Like the cover foretells, The Dinner is a scorching story of two families entangled in a problem bigger than they can handle. Koch skewers conventions every which way in this blistering takedown of family, politics, and the lengths a parent will go for their child. Recommended By Dianah H., Powells.com
Synopses & Reviews
An internationally bestselling phenomenon: the darkly suspenseful, highly controversial tale of two families struggling to make the hardest decision of their lives — all over the course of one meal.
It's a summer's evening in Amsterdam, and two couples meet at a fashionable restaurant for dinner. Between mouthfuls of food and over the polite scrapings of cutlery, the conversation remains a gentle hum of polite discourse — the banality of work, the triviality of the holidays. But behind the empty words, terrible things need to be said, and with every forced smile and every new course, the knives are being sharpened.
Each couple has a fifteen-year-old son. The two boys are united by their accountability for a single horrific act; an act that has triggered a police investigation and shattered the comfortable, insulated worlds of their families. As the dinner reaches its culinary climax, the conversation finally touches on their children. As civility and friendship disintegrate, each couple show just how far they are prepared to go to protect those they love.
Tautly written, incredibly gripping, and told by an unforgettable narrator, The Dinner promises to be the topic of countless dinner party debates. Skewering everything from parenting values to pretentious menus to political convictions, this novel reveals the dark side of genteel society and asks what each of us would do in the face of unimaginable tragedy.
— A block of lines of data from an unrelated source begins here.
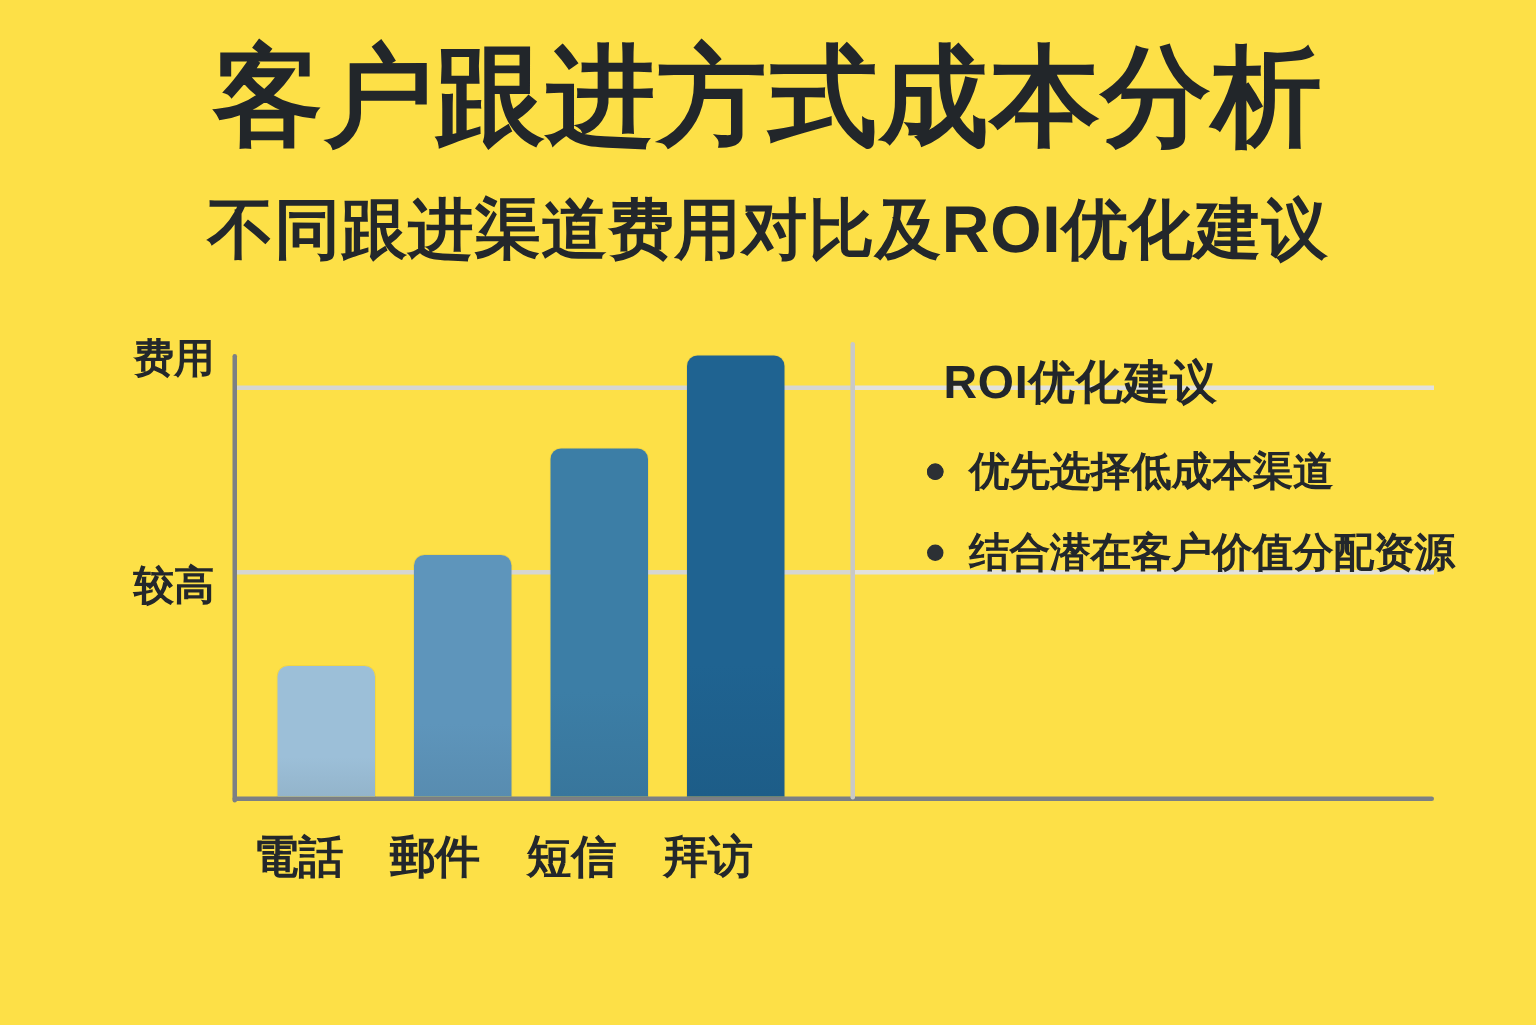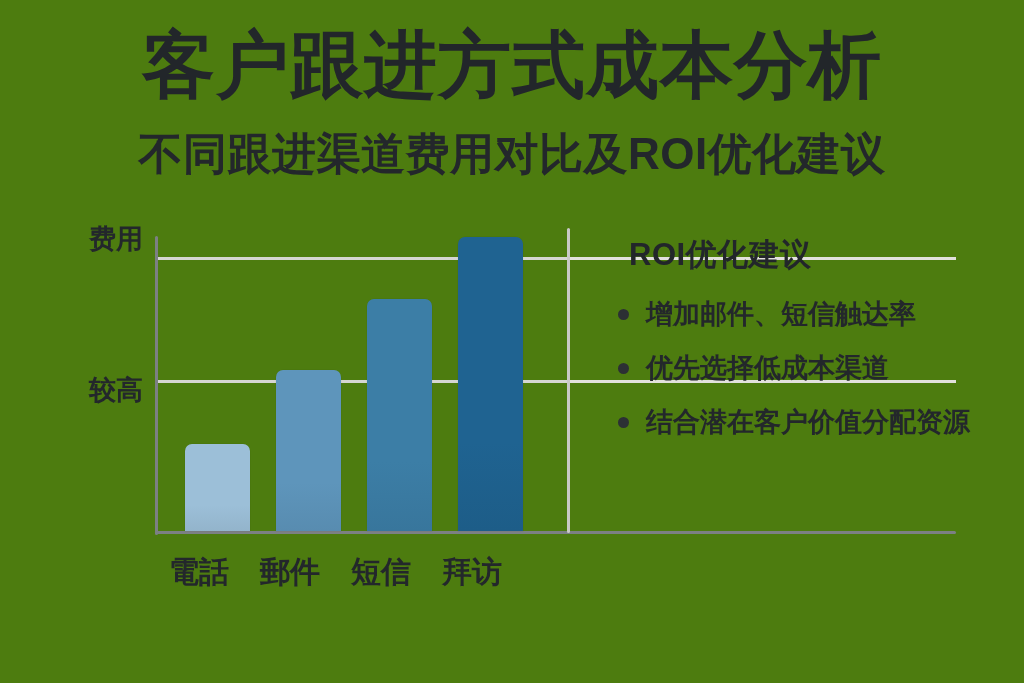--- a/index.html
+++ b/index.html
@@ -12,21 +12,21 @@
     height: 683px;
     background: #faf7f2;
     font-family: "Liberation Sans", "DejaVu Sans", sans-serif;
     overflow: hidden;
     position: relative;
     color: #23272b;
   }
   #slide {
     position: absolute;
     inset: 0;
-    background: #4d7c0f;
+    background: #fde047;
   }
 
   
   #title {
     position: absolute;
     left: 0;
     top: 24px;
     width: 1024px;
     text-align: center;
     font-size: 73px;
@@ -205,19 +205,19 @@
         <div class="bar-label" style="left: 169px; width: 97px;">電話</div>
         <div class="bar-label" style="left: 260px; width: 97px;">郵件</div>
         <div class="bar-label" style="left: 351px; width: 97px;">短信</div>
         <div class="bar-label" style="left: 442px; width: 97px;">拜访</div>
       </div>
   </div>
 
   <div id="roi-panel">
     <div id="roi-heading">ROI优化建议</div>
     <ul id="roi-list">
-        <li><span class="bullet-dot"></span><span>增加邮件、短信触达率</span></li>
+        <li><span class="bullet-dot"></span></li>
         <li><span class="bullet-dot"></span><span>优先选择低成本渠道</span></li>
         <li><span class="bullet-dot"></span><span>结合潜在客户价值分配资源</span></li>
       </ul>
   </div>
 
 </div>
 
 </body></html>

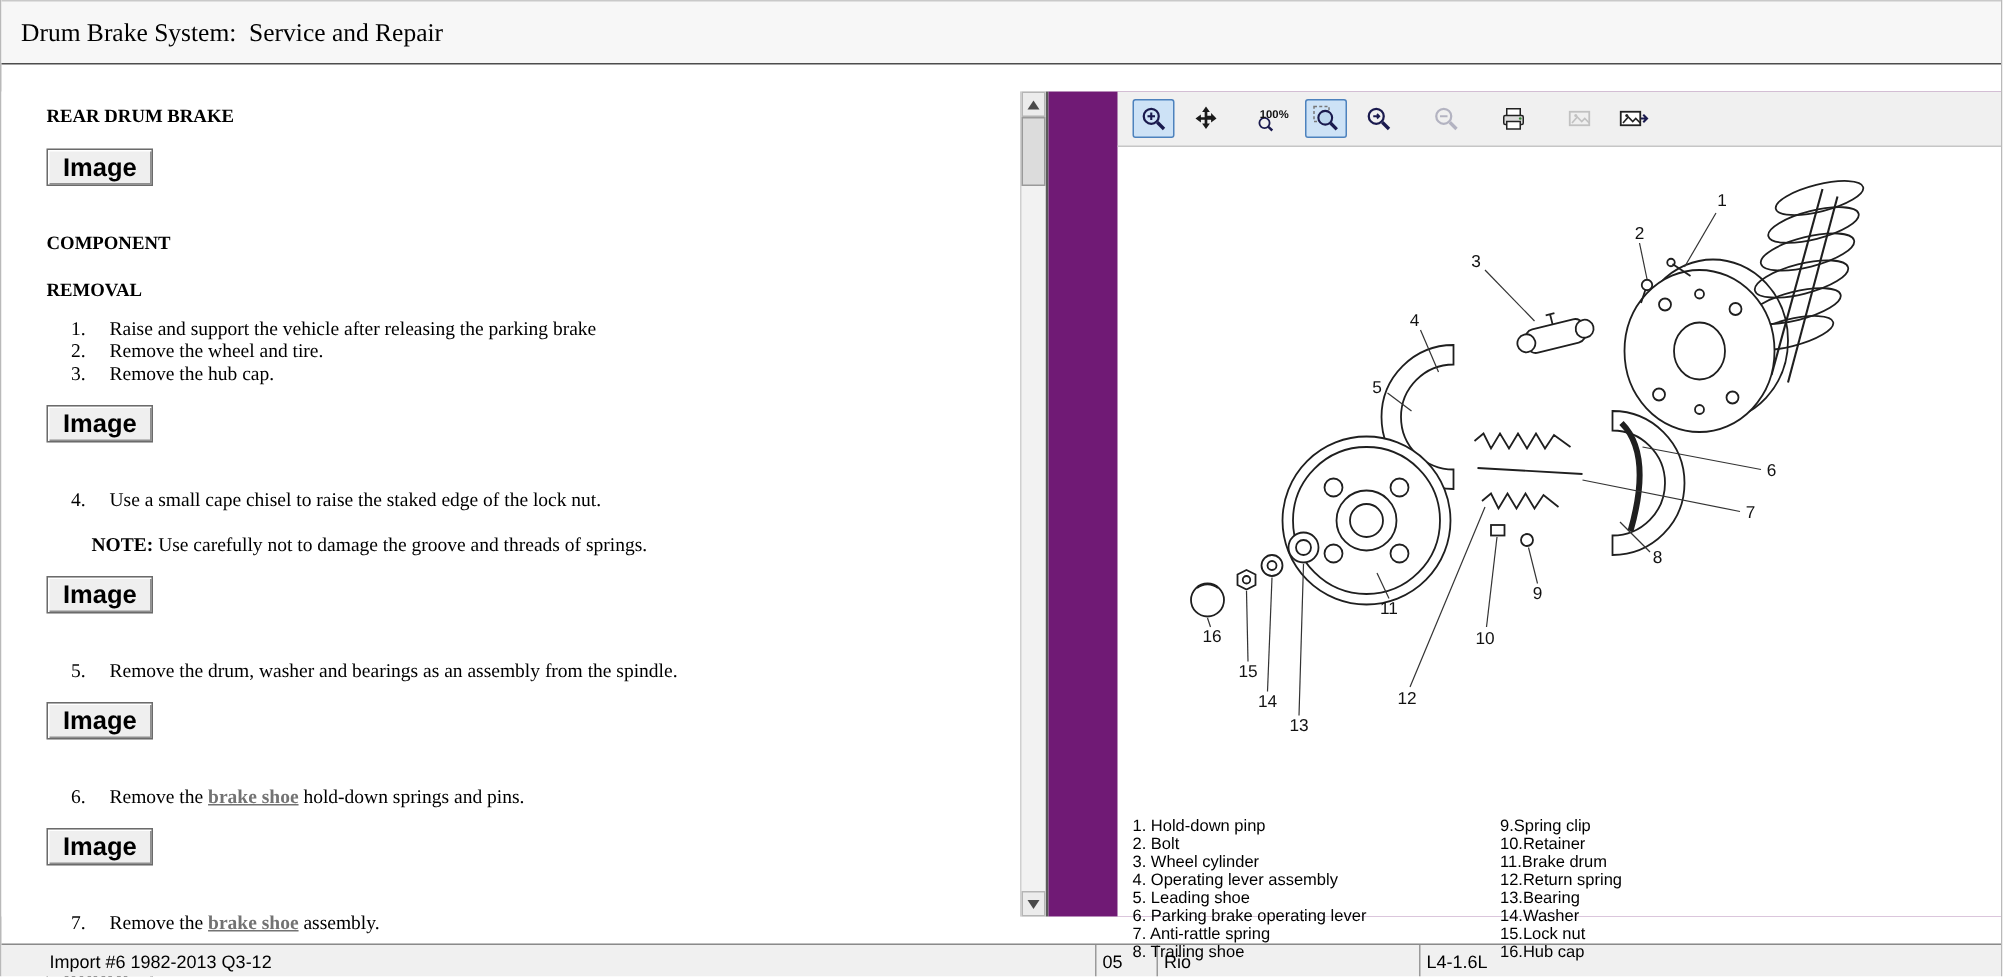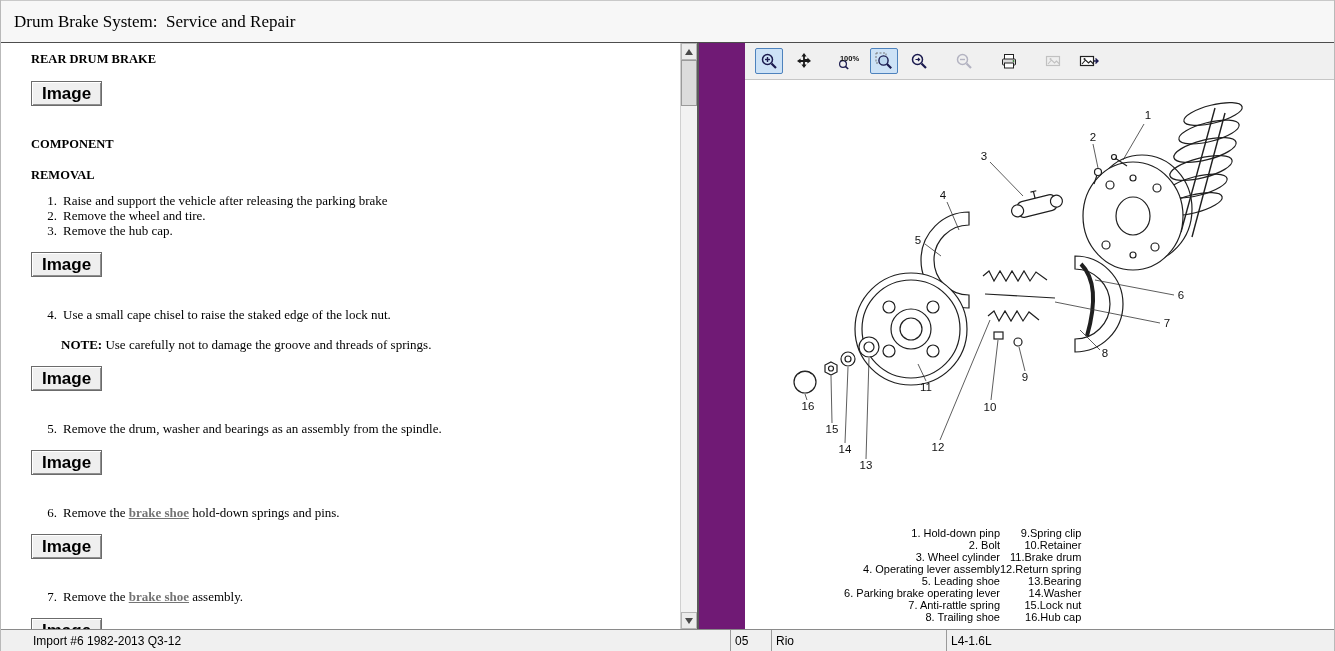--- a/index.html
+++ b/index.html
@@ -1,20 +1,20 @@
 <!DOCTYPE html>
 <html><head>
 <meta charset="utf-8">
 <style>
   * { margin:0; padding:0; box-sizing:border-box; }
   html,body { width:1335px; height:651px; background:#fff; overflow:hidden;
               font-family:"Liberation Serif", serif; }
 
   .app { width:1335px; height:651px; display:flex; flex-direction:column;
-         border-left:1px solid #b9b9b9; border-right:1px solid #b9b9b9; }
+         border-left:1px solid #b9b9b9; border-right:1px solid #b9b9b9;gap:18px; }
 
   
   .title-bar { height:43px; background:#f7f7f7; border-top:1px solid #c9c9c9;
                border-bottom:1px solid #4d4d4d; display:flex; align-items:center;
                padding-left:13px; flex:0 0 auto; }
   .title-bar span { font-size:17px; color:#000; white-space:pre; }
 
   
   .main { flex:1 1 auto; display:flex; min-height:0; }
 
@@ -26,21 +26,21 @@
   .doc-heading { font-weight:bold; font-size:12.5px; }
   .mt-btn { margin-top:14px; }
   .mt-sec { margin-top:31px; }
   .mt-sub { margin-top:16px; }
   .mt-step { margin-top:30px; }
   .mt-note { margin-top:15px; }
 
   .steps { margin-top:10px; }
   .step-row { display:flex; line-height:15px; }
   .step-row .num { flex:0 0 14px; margin-left:12px; text-align:right; }
-  .step-row .txt { margin-left:6px; }
+  .step-row .txt { margin-left:16px; }
 
   .note-row { margin-left:30px; line-height:15px; }
   .note-row b { font-weight:bold; }
 
   a.shoe-link { color:#737373; font-weight:bold; text-decoration:underline; cursor:pointer; }
 
   .img-btn { display:inline-block; min-width:63px; height:25px; padding:0 10px;
              font-family:"Liberation Sans", sans-serif; font-size:17px; font-weight:bold;
              color:#000; background:#efefef; text-align:center; line-height:19px;
              border:1px solid #6b6b6b;
@@ -69,21 +69,21 @@
             border:1px solid transparent; border-radius:2px; margin-right:7px; cursor:pointer; }
   .tb-btn.active { background:#cde2f6; border-color:#4d82bd; }
   .tb-btn.disabled { opacity:.45; cursor:default; }
   .tb-gap { width:10px; }
 
   .diagram-area { flex:1 1 auto; position:relative; background:#fff; }
   .diagram-svg { position:absolute; top:0; left:0; }
 
   .legend { position:absolute; top:447px; left:10px; right:4px; display:flex;
             font-family:"Liberation Sans", sans-serif; font-size:11px; color:#000; }
-  .legend-col { line-height:12px;text-align:right; }
+  .legend-col { line-height:12px; }
   .legend-col.left  { width:245px; }
   .legend-col.right { margin-left:0; }
 
   
   .status-bar { flex:0 0 22px; background:#f0f0f0; border-top:1px solid #8a8a8a;
                 display:flex; font-family:"Liberation Sans", sans-serif; font-size:12px;
                 color:#000; align-items:stretch; }
   .status-cell { display:flex; align-items:center; padding-left:4px; border-right:1px solid #9a9a9a; }
   .sc-0 { flex:0 0 730px;padding-left:32px; }
   .sc-1 { flex:0 0 41px; }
“A high-class meal provides an unlikely window into privilege, violence and madness....Koch’s slow revelation of the central crisis is expertly paced, and he’s opened up a serious question of what parents owe their children, and how much of their character is passed on to them…a chilling vision of the ugliness of keeping up appearances.” Kirkus
“The Dinner begins with drinks and dark satire, and goes stealthily and hauntingly from there. It's chilling, nasty, smart, shocking and unputdownable. Read the novel in one big gulp, and then make plans with friends — you’ll be desperate to debate this book over cocktails, appetizers, entrees, dessert…and then you still won't be done talking about it.” Gillian Flynn, author of Gone Girl
"[The Dinner] proves how powerful fiction can be in illuminating the modern world....The reader does not rise from his table happy and replete so much as stand up suddenly, pale and reeling. Bored with Fifty Shades of Grey and all that brouhaha? Read The Dinner — and taste the shock.” The Economist
“Funny, provocative and exceedingly dark, this is a brilliantly addictive novel that wraps its hands around your throat on page one and doesn’t let go.” SJ Watson, author of Before I Go to Sleep
“Herman Koch has written a sneakily disturbing novel. He lures us into his story with his unfailingly reasonable tone (just acidic enough to be entertaining), and before we know it we've found ourselves in places we never would've consented to go. The Dinner is a smart, amiably misanthropic book, and it's tremendous fun to read.” Scott Smith, author of The Ruins
“The Dinner is a riveting, compelling and a deliciously uncomfortable read. Like all great satire it is both lacerating and so very funny... Intelligent and complex, this novel is both a punch to the guts and also a tonic. It clears the air. A wonderful book.” Christos Tsiolkas, author of The Slap
“What a tremendous book. I loved every single gripping and strange thing about it.” MJ Hyland, author of Carry Me Down
“By the end of The Dinner you'll have to rethink everything, including who you are and what you believe. This is a book you won't forget.” David Vann, author of Dirt
About the Author
Herman Koch is the author of seven novels and three collections of short stories. The Dinner, his sixth novel, has been published in 25 countries, and was the winner of the Publieksprijs Prize in 2009. He currently lives in Amsterdam.